Welche Bedeutung hat eine STIKO-Empfehlung?
Was die STIKO nach Aufarbeitung wissenschaftlicher Daten empfiehlt, gilt in Deutschland als medizinischer Standard. Normalerweise ist ihr Urteil wichtig für Fragen der Haftung und der Kostenübernahme durch die gesetzlichen Krankenkassen. Bei der Corona-Impfkampagne ist dies aber ohnehin über den Bund geregelt.

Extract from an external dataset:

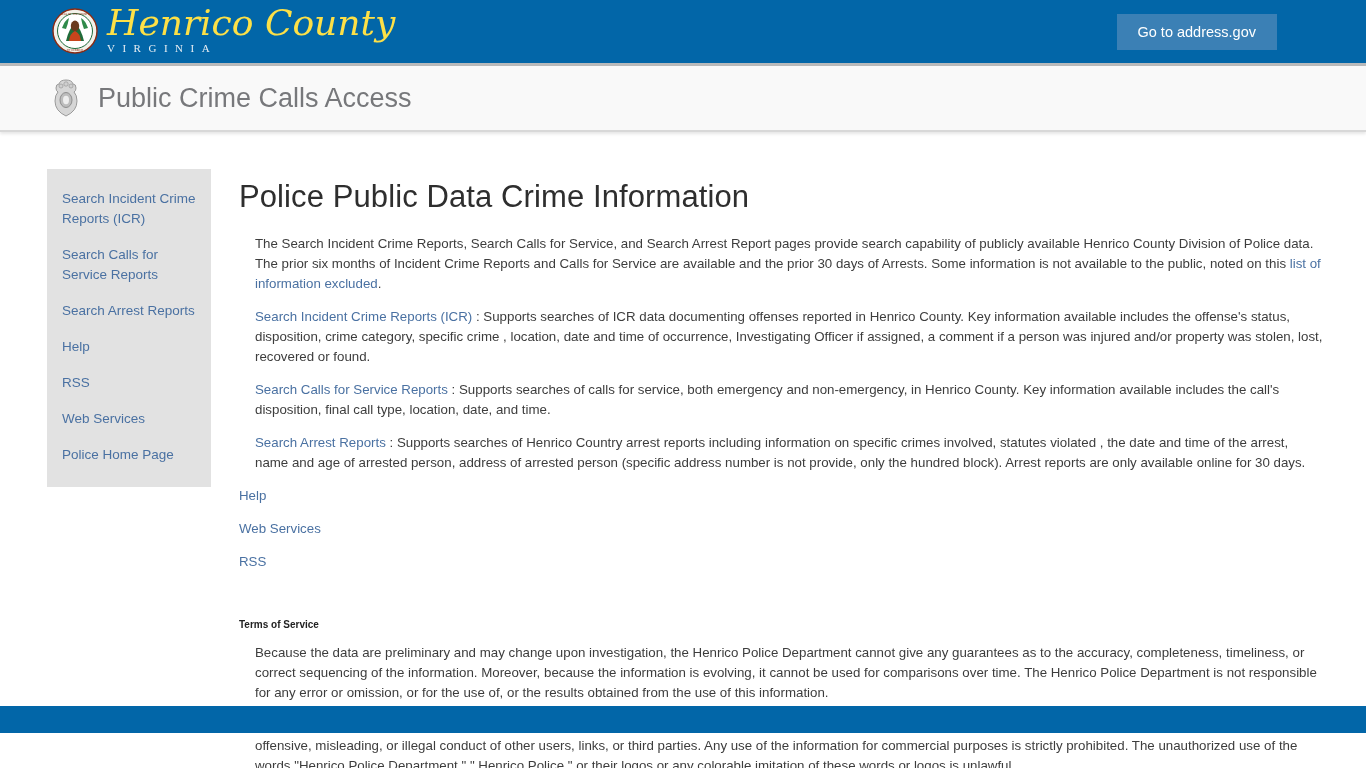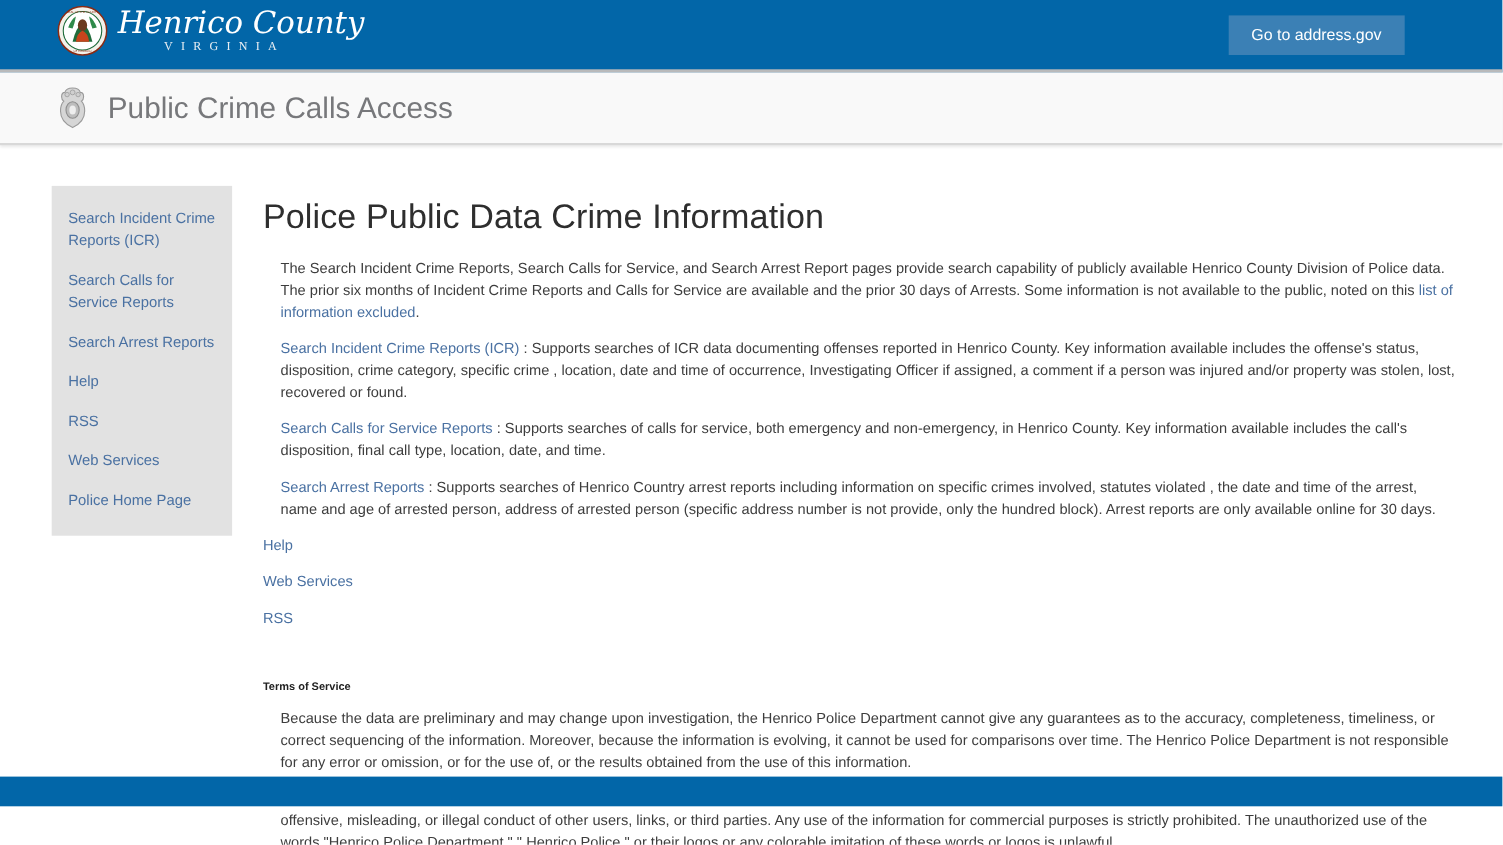"Henrico County" .brand-name { color: #ffffff -> #fde047; font-size: 28px -> 36px }
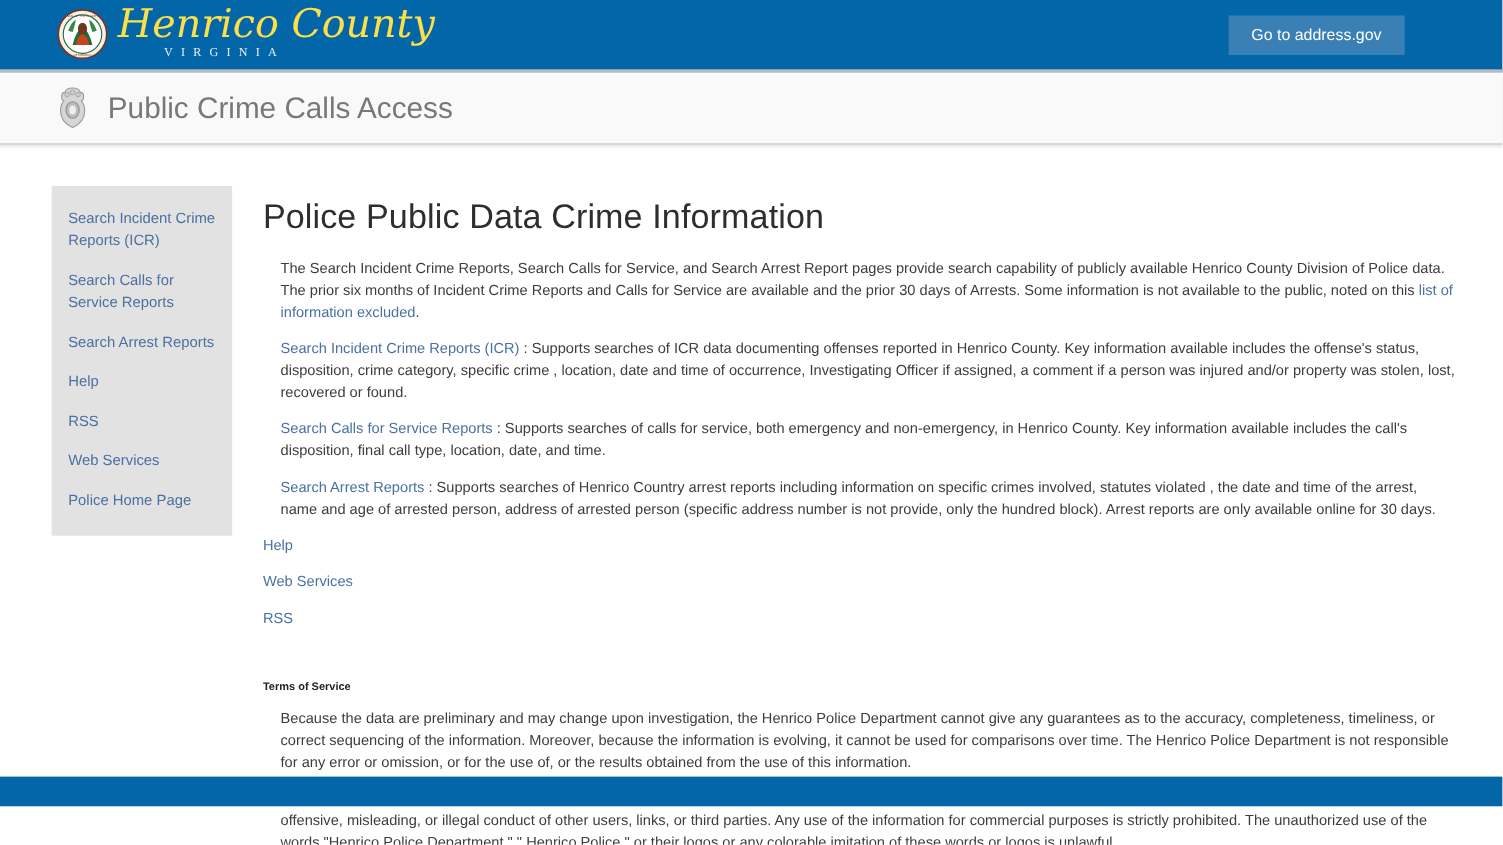"VIRGINIA" .brand-sub { margin-left: 42px -> none }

Formal sei das Impfen auch ohne STIKO-Empfehlung möglich, es widerspreche aber „einer seit jeher etablierten Praxis“, erklärte die Deutsche Gesellschaft für Allgemeinmedizin und Familienmedizin kürzlich. Beklagt wurde ein Vertrauensverlust durch „das Vorpreschen einiger politischer Entscheidungsträger“. In einer weiteren Stellungnahme stärkten 30 medizinische Fachgesellschaften ebenfalls der STIKO den Rücken.
Bislang ist Comirntay (BioNTech) der einzige für Kinder (ab zwölf Jahren) zugelassene Corona-Impfstoff. Moderna hat ebenfalls die EU-Zulassung für Kinder und Jugendliche ab zwölf Jahren beantragt.